Saturday went well for dress shopping and now just two left to get. We drove down here on Saturday in the nasty nasty snow but luckily we got here before the worst of it came.
Today is A’s 8 month hearing age!!! And to top this post off with the best news yet…..the complex care team is switching over tomorrow!!!!!!!!!!!!!!!!!!!!!!!!!!!!!!!!!!!!!!!!!!!!! I am ecstatic! Can you tell? LOL
Well nothing new is really happening here. I went home on Thursday night and didn’t come back until Sunday morning! I wasn’t planning on staying that long but the nurses that I had on were wonderful and knew that I needed the break. It will be eight weeks tomorrow that we have been here! And really we aren’t much further ahead than when we started. The only real change has been the fundo and g tube placement. I have to tell you again how impressed I am with how well he is doing with this! I was so anti fundo and it has truly been awesome!
I was able to book the photographer and the DJ while I was home (whole reason I went home) so I don’t have to worry anymore about that. I can’t wait until the day that I get married!!! J and I have been through SO SO SO much together and we have been able to overcome all the bumps in the road. And to top it off we have the most AMAZING son in the world who has changed our lives in ways that we never could have imagined!! Good and bad LOL
So I am waiting to see IGT to discuss more about the botox. And there is one guy in particular that I know in IGT and he is NOT going to be anywhere near A for the botox. He had issues putting a gj tube in and *I* had to tell him that it wasn’t right. So there is NO way that he is injecting botox into saliva glands!!!
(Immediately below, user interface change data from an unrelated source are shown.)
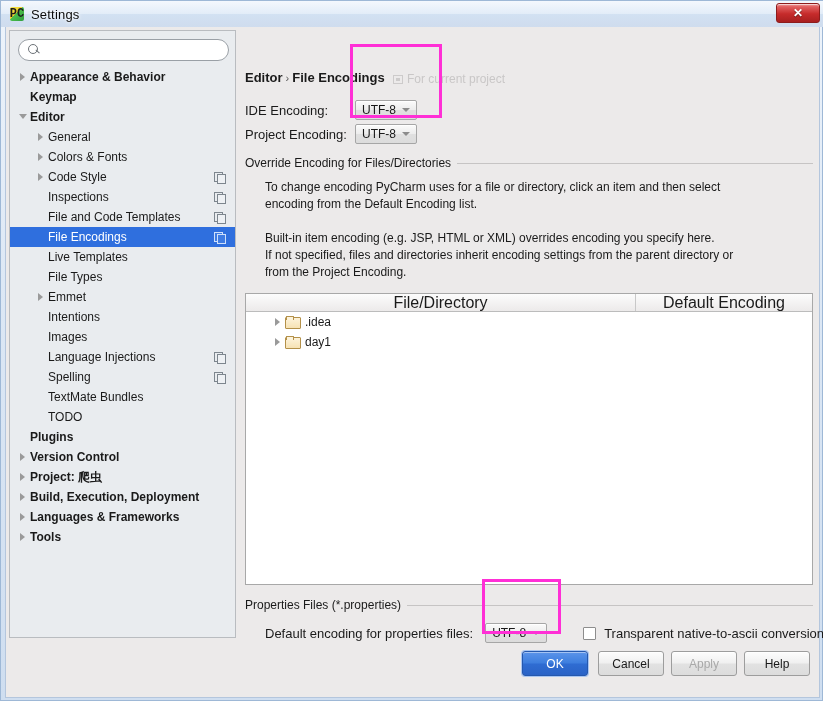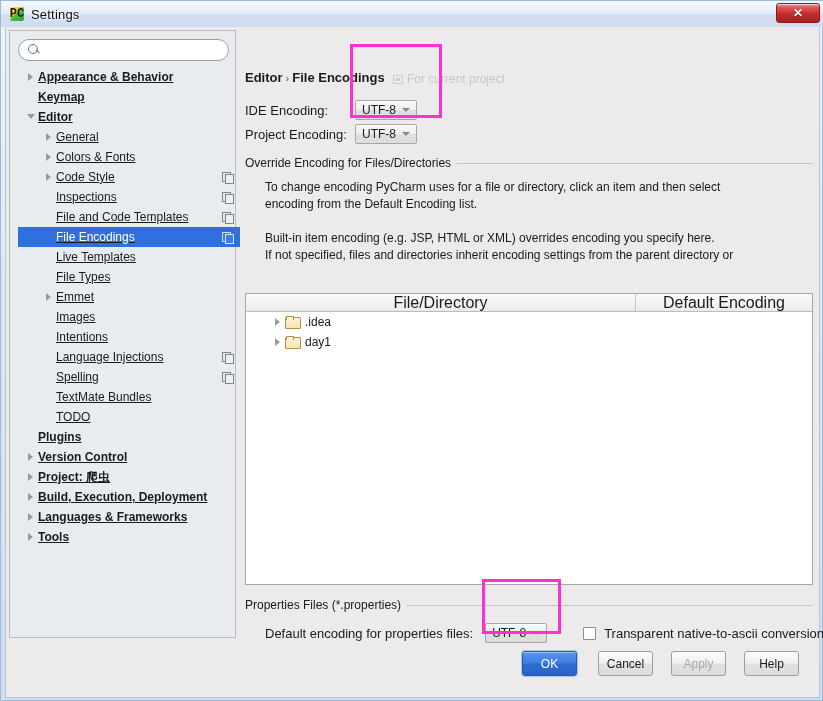"Appearance & Behavior" .tree { left: 8px -> 0; text-decoration: underline -> none }
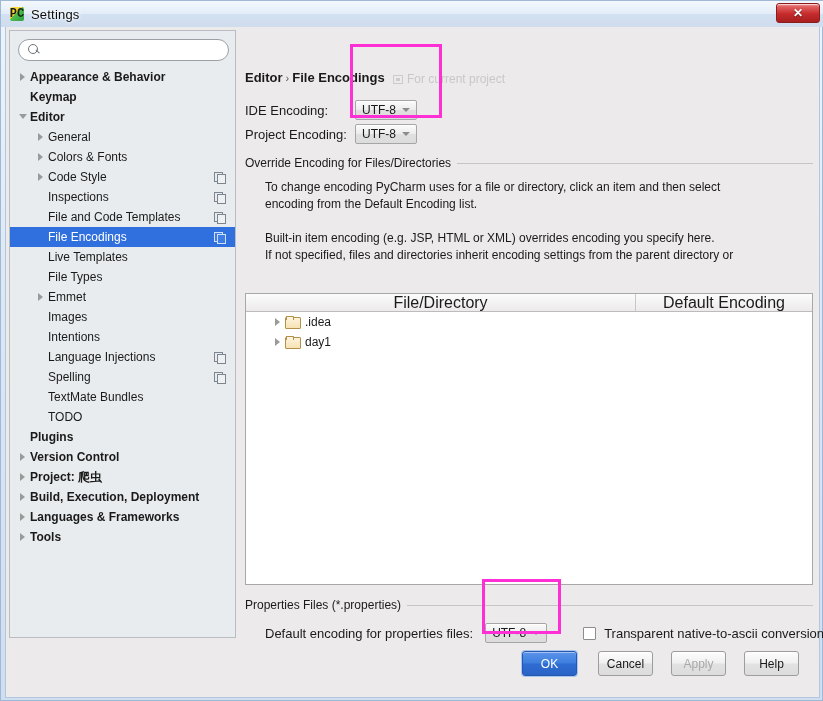"from the Project Encoding." div { html: none -> <div>from the Project Encoding.</div> }
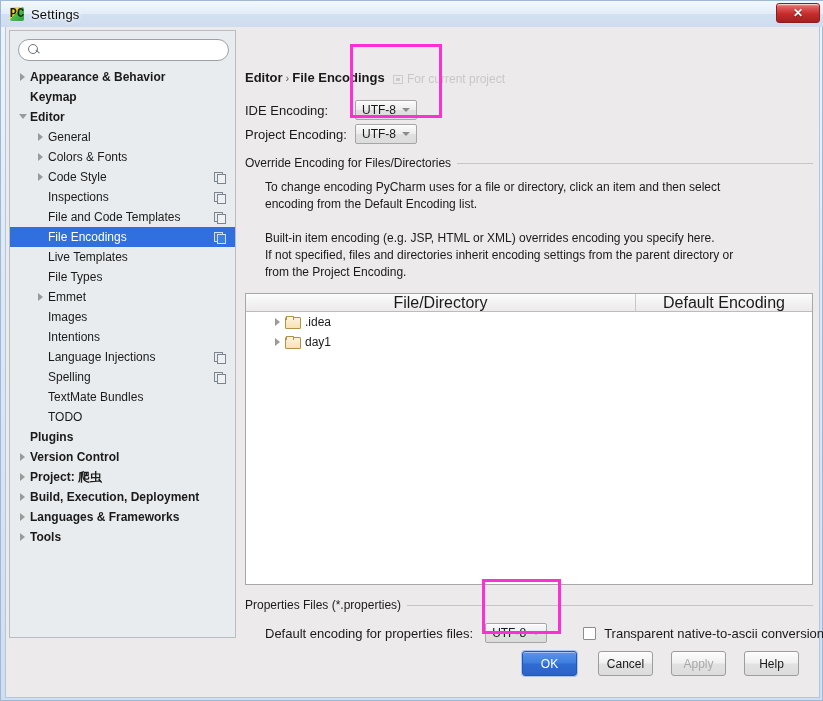"Images" div.tree-row { order: before "Intentions" -> after "Intentions" }
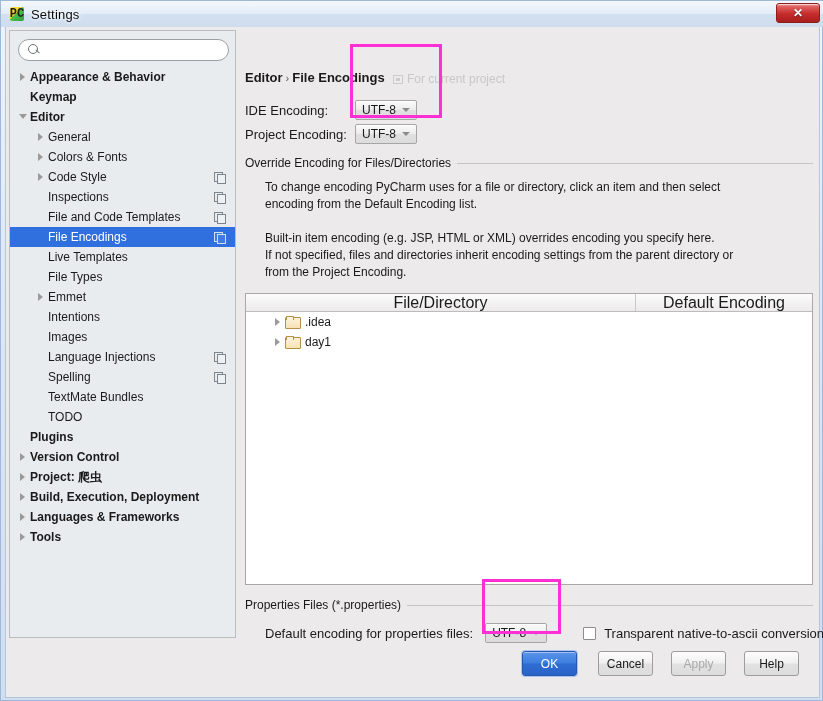"OK" .btn { width: 55px -> 66px }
I also spoke yesterday for quite a while to A’s nurse practitioner. I told her once again that I would really really like to see genetics. I remember this coming up a LONG time ago when we were in the NICU but it never came to anything. And I have been bugging since we have been here. So finally she agreed to it because there IS the possibility Ashton could have some sort of genetic mutation which means that if I was to have another child they could have the same issues. And I told her that I know a few moms that didn’t get things looked into until they had their second child who started to present with the same issues as the first. I also said that I would be pretty upset if this were the case when I had asked to see genetics many many times. I want to be able to make an informed decision. Now I truly hope that this isn’t the case but maybe genetics might help us lead in a way that could be helpful.
Please say a special prayer for our little friend Ryan…he is on life support and not doing well. He was born at 28 weeks and was just diagnosed in September with mito.